Stheno’s weeping had grown more audible. Staggering breaths wheezed and hissed, scraping the air like fingernails on stone. Each sob was another dagger in Medusa’s soul.
‘Please. I must go. I must go. You are not safe here with me.’ Finally freeing herself from Euryale’s grasp, Medusa’s eyes went again to the blade. Stretching down to the ground, she lifted it from the floor once more.
‘Whatever happened, you are not to blame. I heard what you told our mother and father,’ Euryale spoke slowly, clearly. Considered. ‘I heard every word. This is not on you. This is Athena’s doing. She should have offered you sanctuary. Defended your honour. I pray that she be cursed for all eternity for what she has done to this family.’
‘No,’ Medusa dropped the knife which stuck in the earth and stood tall at her feet. ‘Please, Euryale —’
‘She was meant to protect you. That was her job. That was why Father sent you there.’
Her voice was full of malice now. The same burning anger that Medusa herself had felt. She understood it. But she could not allow it. Her mind whirred and reeled, the world spinning beneath her feet. Still, Euryale continued her raving. ‘You went to her for protection. You served at her temple and prayed at her altar and, now, she has stolen our whole family —’
‘Please,’ Medusa was on her knees, eyes closed grappling through the curtain to take hold of her sister. Fishing blindly around, she caught her ankles. ‘The Goddess will hear you. She will hear what you are saying.’
‘Good. I want her to. I want her to hear what she has done to us. She deserves to see the pain her selfishness has inflicted. What evil, unjustified —’

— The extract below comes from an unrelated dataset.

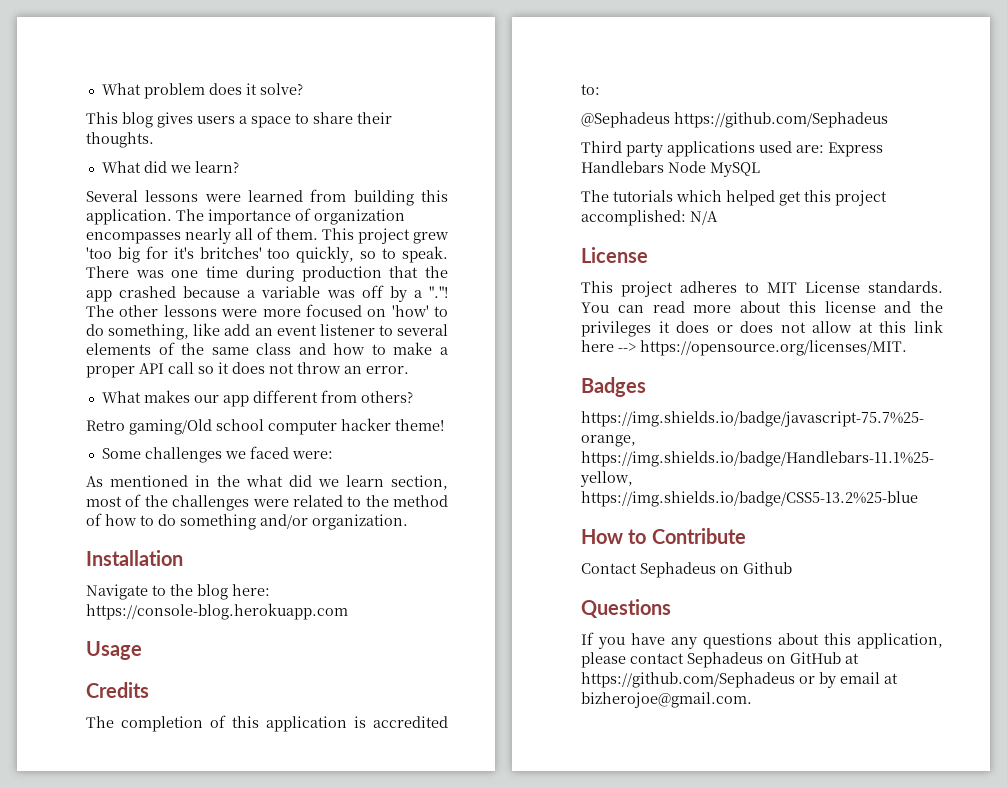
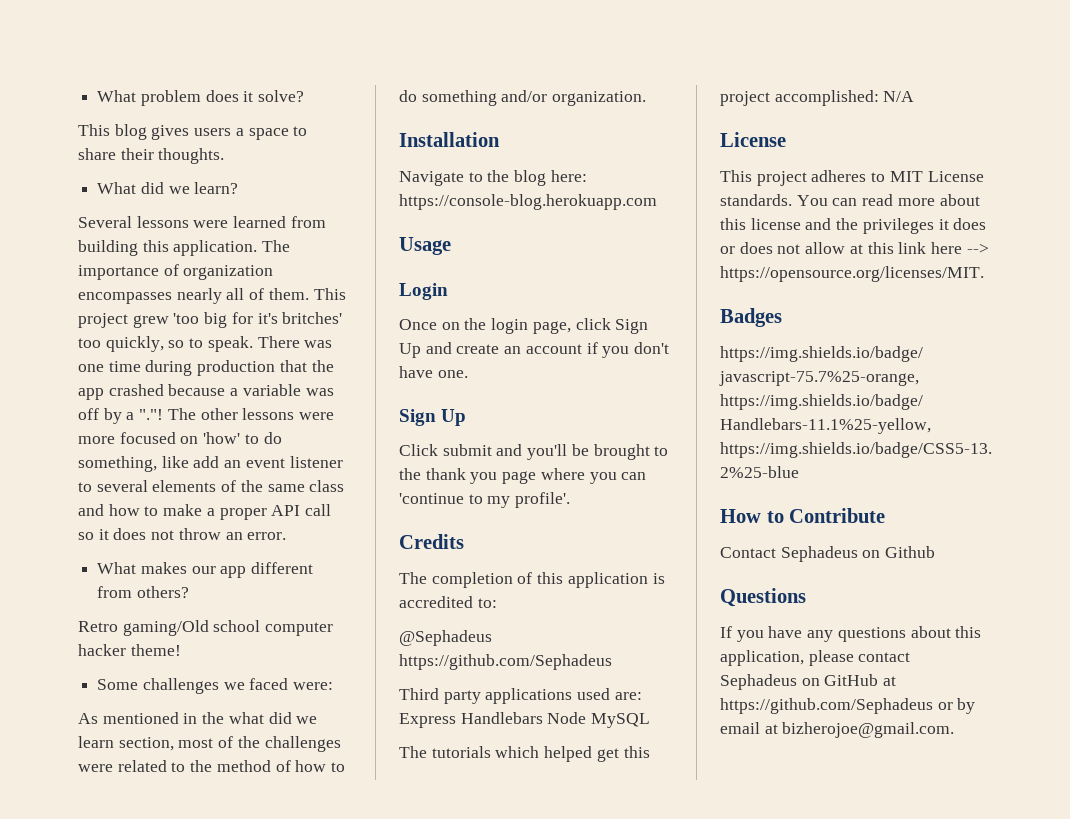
+ Login
+ Once on the login page, click Sign Up and create an account if you don't have one.
+ Sign Up
+ Click submit and you'll be brought to the thank you page where you can 'continue to my profile'.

The scream that stopped Euryale’s tirade was sharper than any Medusa had ever heard. It severed the night and sent the nesting birds flying and flapping into the sky.
‘Stheno!’ Medusa cried. Unable to think, Medusa pushed the curtain aside. Her baby sister lay writhing on the ground, clutching at her scalp as she wailed. A moment later and Euryale too was lying, screaming on the ground.
‘No, please, no!’ It was too late. The Goddess, as Medusa had learned, was always listening.
Chapter 12
The years had passed slowly. Slower perhaps for the burden of her company; now sisters in name only. Those first months had been the most treacherous. Fleeing the mainland, hidden under cloaks and shrouded by darkness, stealing what was needed, abandoning what wasn’t. There had been death, both accidental and necessary. A captain, on that first day all those years ago who refused them passage on his ship; Medusa had not considered any other options. She had simply lifted her gaze to the captain and informed an officer behind him that he was now the captain.
Later, on the same boat, an inebriated young man fancying the chance of a late-night encounter stumbled into the wrong cabin. Medusa had placed herself in the line of fate again. Better that the tally of lives lost to her rose than she risked what remained of her sisters’ humanity. After all, nothing could burden her more than the death of her parents.
For the first months, boarding one ship and then another, Stheno remained swallowed mostly in silence. The only sound she offered was her soft weeping, which grew louder at night and diminished as the sun began its ascent. Her younger sister’s body changed beyond the simple addition of snakes. Her spine began to curve, shoulder blades distending out at ungainly angles, causing pain when she moved and walked. Medusa stayed by her side every moment of the journey, offering words of scant comfort while Euryale continued to cast bitter tirades to the sky.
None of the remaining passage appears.